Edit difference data

____________________

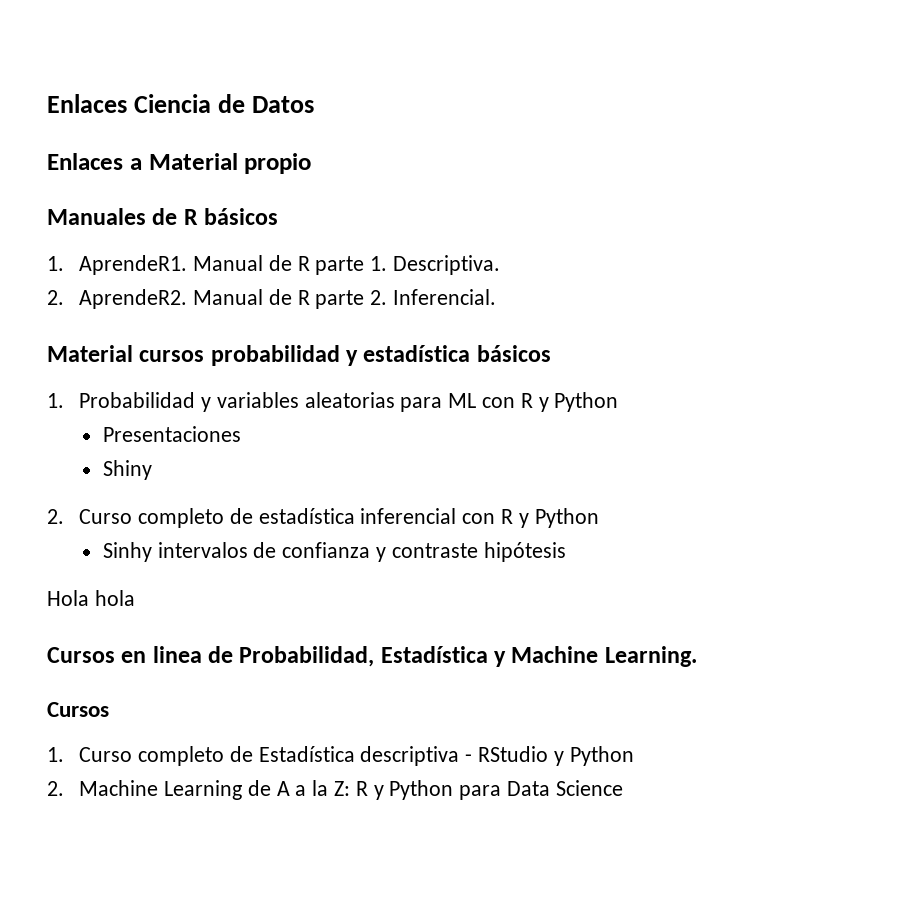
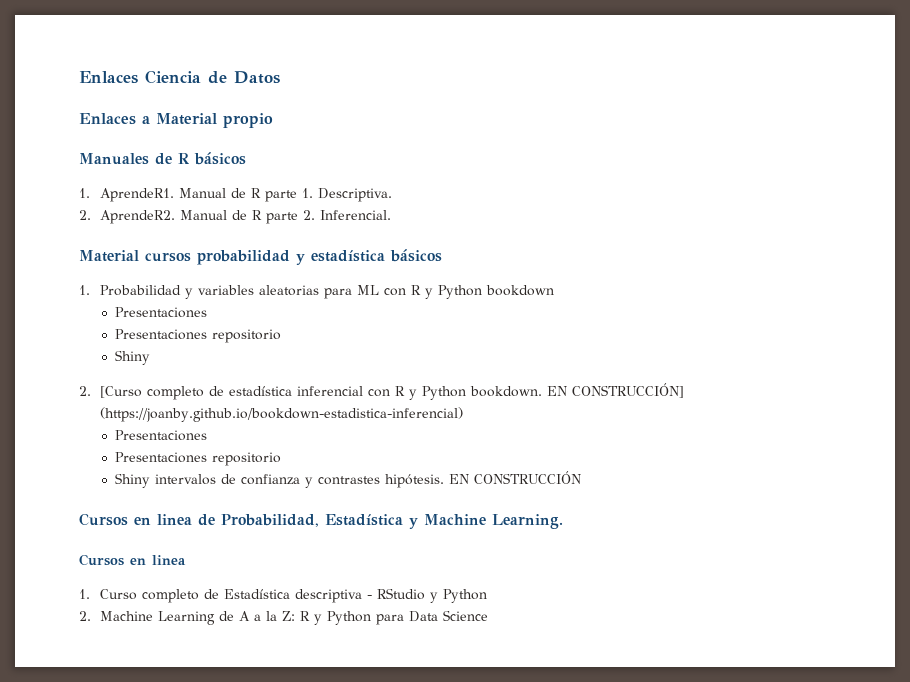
[102,426,241,442] // Presentaciones -> [485,285,554,296] [115,307,208,318] [115,329,282,343] bookdown // Presentaciones // Presentaciones repositorio
[79,509,133,524] Curso -> [99,386,142,398] [Curso
[102,542,566,562] [47,590,135,606] // Sinhy intervalos de confianza y contraste hipótesis // Hola hola -> [469,383,684,398] [99,407,463,422] [115,430,208,441] [115,452,282,466] [115,471,582,488] bookdown. EN CONSTRUCCIÓN] (https://joanby.github.io/bookdown-estadistica-inferencial) // Presentaciones // Presentaciones repositorio // Shiny intervalos de confianza y contrastes hipótesis. EN CONSTRUCCIÓN
(109, 709) none -> [130,555,186,565] en linea

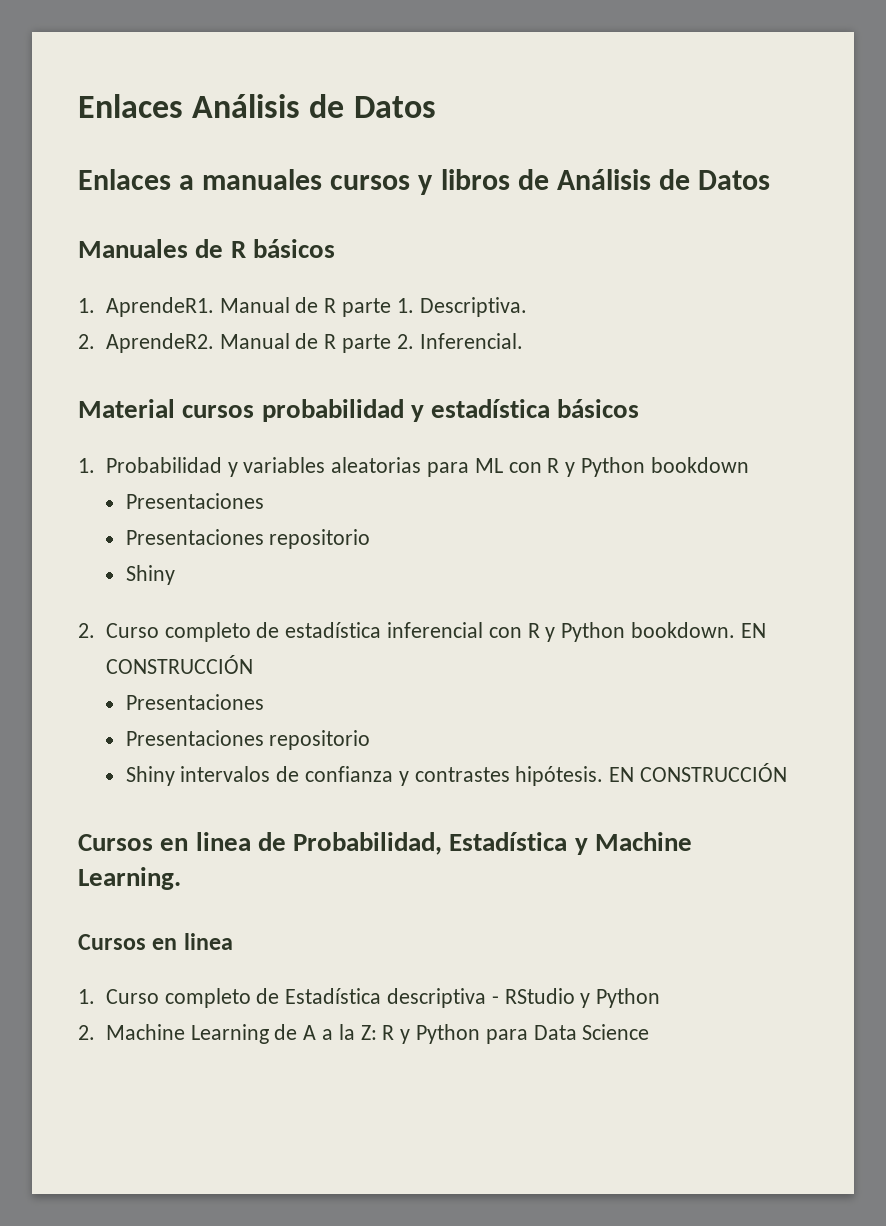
[79,70,201,84] Enlaces Ciencia -> [78,94,301,118] Enlaces Análisis
[156,113,273,128] Material propio -> [202,169,770,195] manuales cursos y libros de Análisis de Datos
[99,386,142,398] [Curso -> [105,623,159,638] Curso
[571,383,684,398] [99,407,463,422] CONSTRUCCIÓN] (https://joanby.github.io/bookdown-estadistica-inferencial) -> [105,655,253,674] CONSTRUCCIÓN

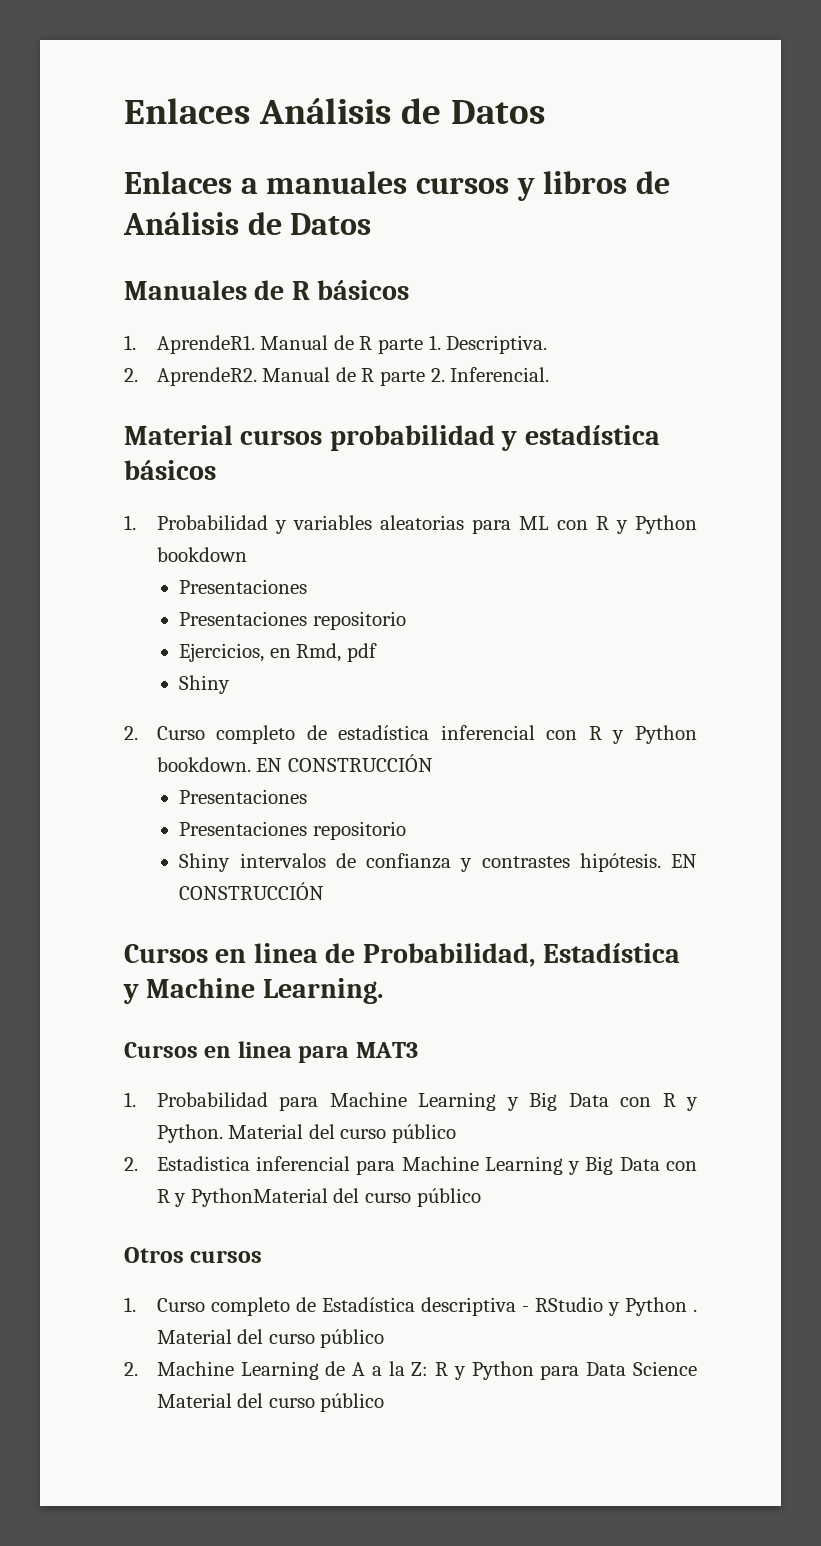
(371, 539) none -> [179,643,378,662] // Ejercicios, en Rmd, pdf
(233, 941) none -> [298,1042,418,1063] [124,1092,698,1111] [156,1124,456,1143] [124,1156,698,1175] [156,1188,481,1207] [124,1247,263,1263] para MAT3 // 1. Probabilidad para Machine Learning y Big Data con R y Python. Material del curso público // 2. Estadistica inferencial para Machine Learning y Big Data con R y PythonMaterial del curso público // Otros cursos
(661, 998) none -> [693,1309,697,1312] [156,1329,385,1348] . Material del curso público
(650, 1032) none -> [156,1393,385,1412] Material del curso público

____________________

> _WHAT IS EXPECTED_: State the number of lines in the preceding entries that include the word "público". Provide nothing else.

> _RESPONSE BOX_: 3